What is required —
An exact transcription is needed, beginning at the line with "[56,1398,753,1420] [56,1429,133,1450] //" and ending at the last line of the listing, with pictures left out and nothing else added.

'''

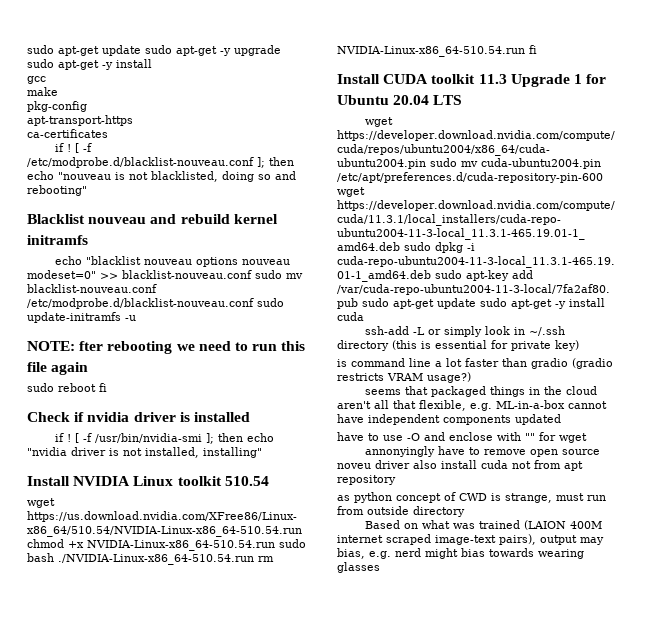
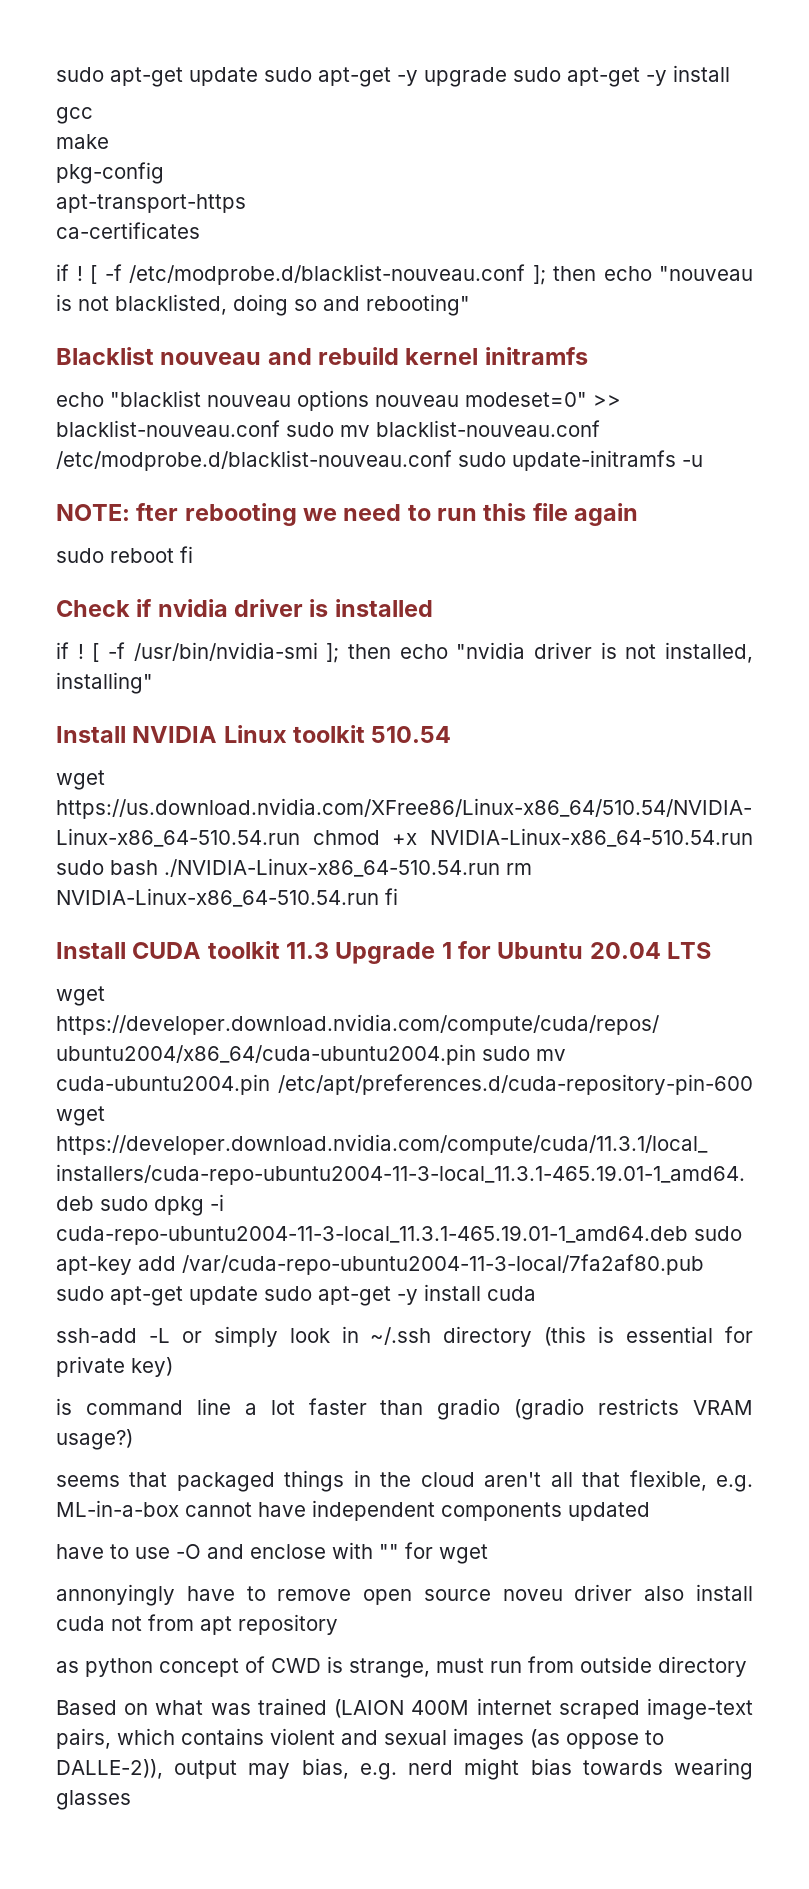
[499,534,536,545] pairs), -> [56,1728,664,1750] [56,1759,163,1779] pairs, which contains violent and sexual images (as oppose to DALLE-2)),

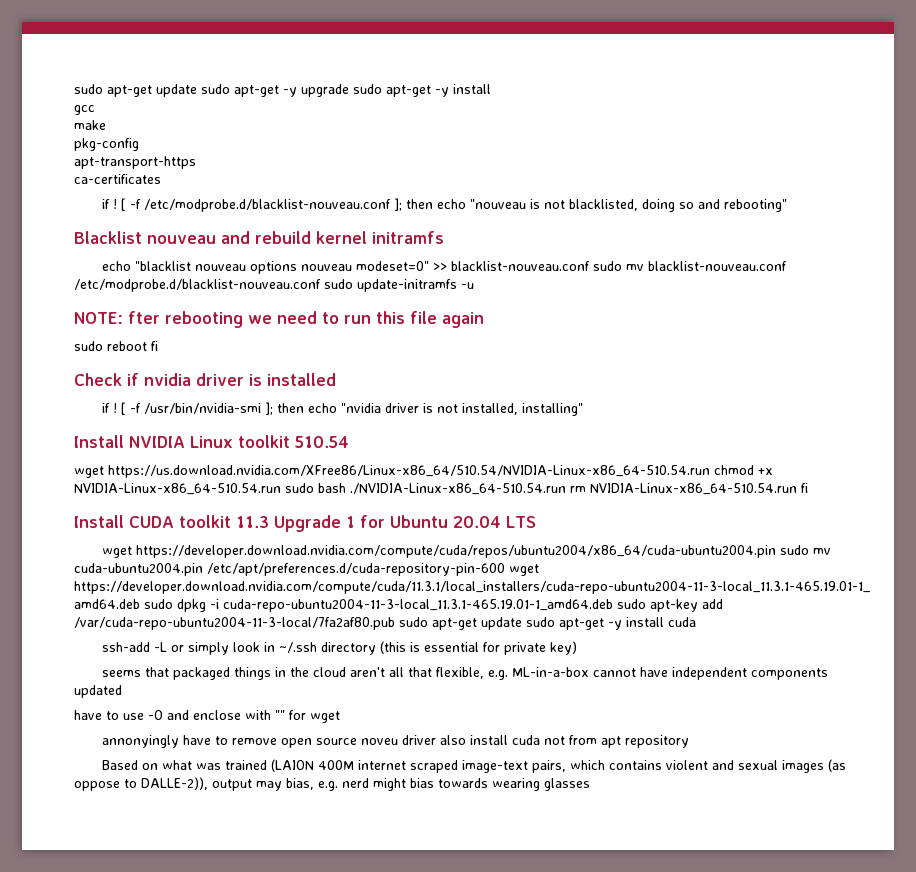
[56,1398,753,1420] [56,1429,133,1450] // is command line a lot faster than gradio (gradio restricts VRAM usage?) -> (578, 648) none
[56,1656,747,1678] // as python concept of CWD is strange, must run from outside directory -> (690, 741) none

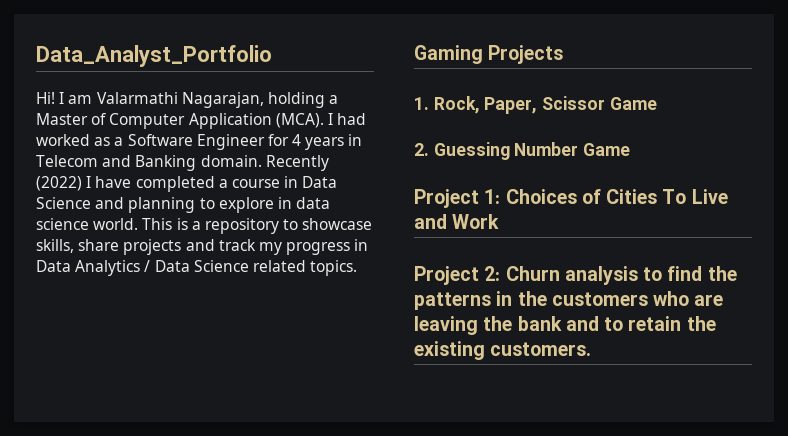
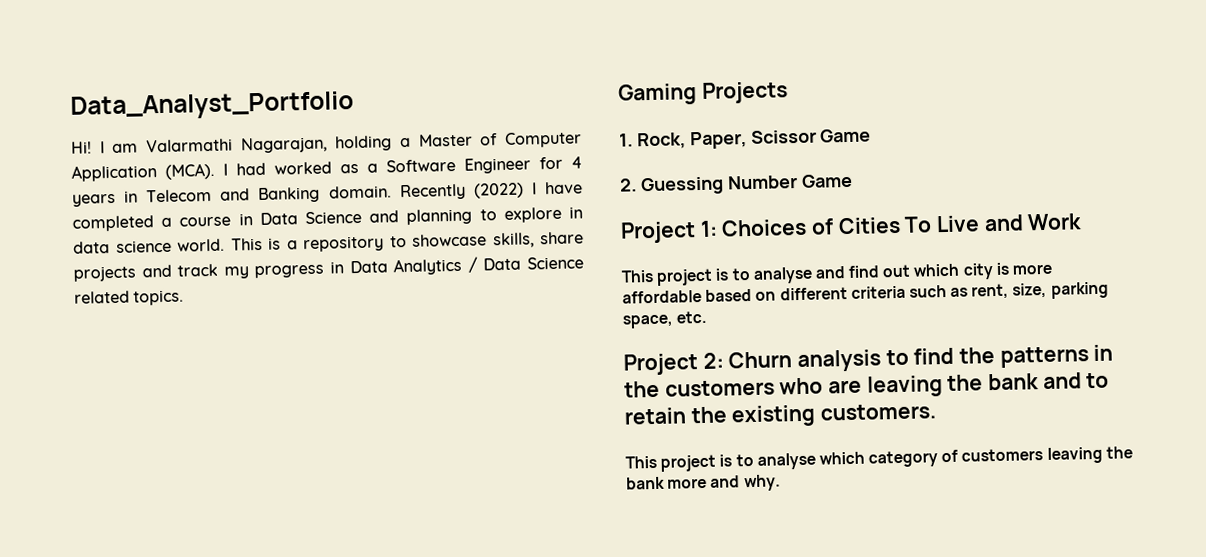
(500, 221) none -> [621,262,1053,286] [622,281,1109,304] [622,310,708,329] // This project is to analyse and find out which city is more affordable based on different criteria such as rent, size, parking space, etc.
(592, 349) none -> [625,446,1133,472] [626,474,781,492] // This project is to analyse which category of customers leaving the bank more and why.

'''

Response to the task —
[56,1398,753,1420] [56,1429,133,1450] // is command line a lot faster than gradio (gradio restricts VRAM usage?) -> (578, 648) none
[56,1656,747,1678] // as python concept of CWD is strange, must run from outside directory -> (690, 741) none

(500, 221) none -> [621,262,1053,286] [622,281,1109,304] [622,310,708,329] // This project is to analyse and find out which city is more affordable based on different criteria such as rent, size, parking space, etc.
(592, 349) none -> [625,446,1133,472] [626,474,781,492] // This project is to analyse which category of customers leaving the bank more and why.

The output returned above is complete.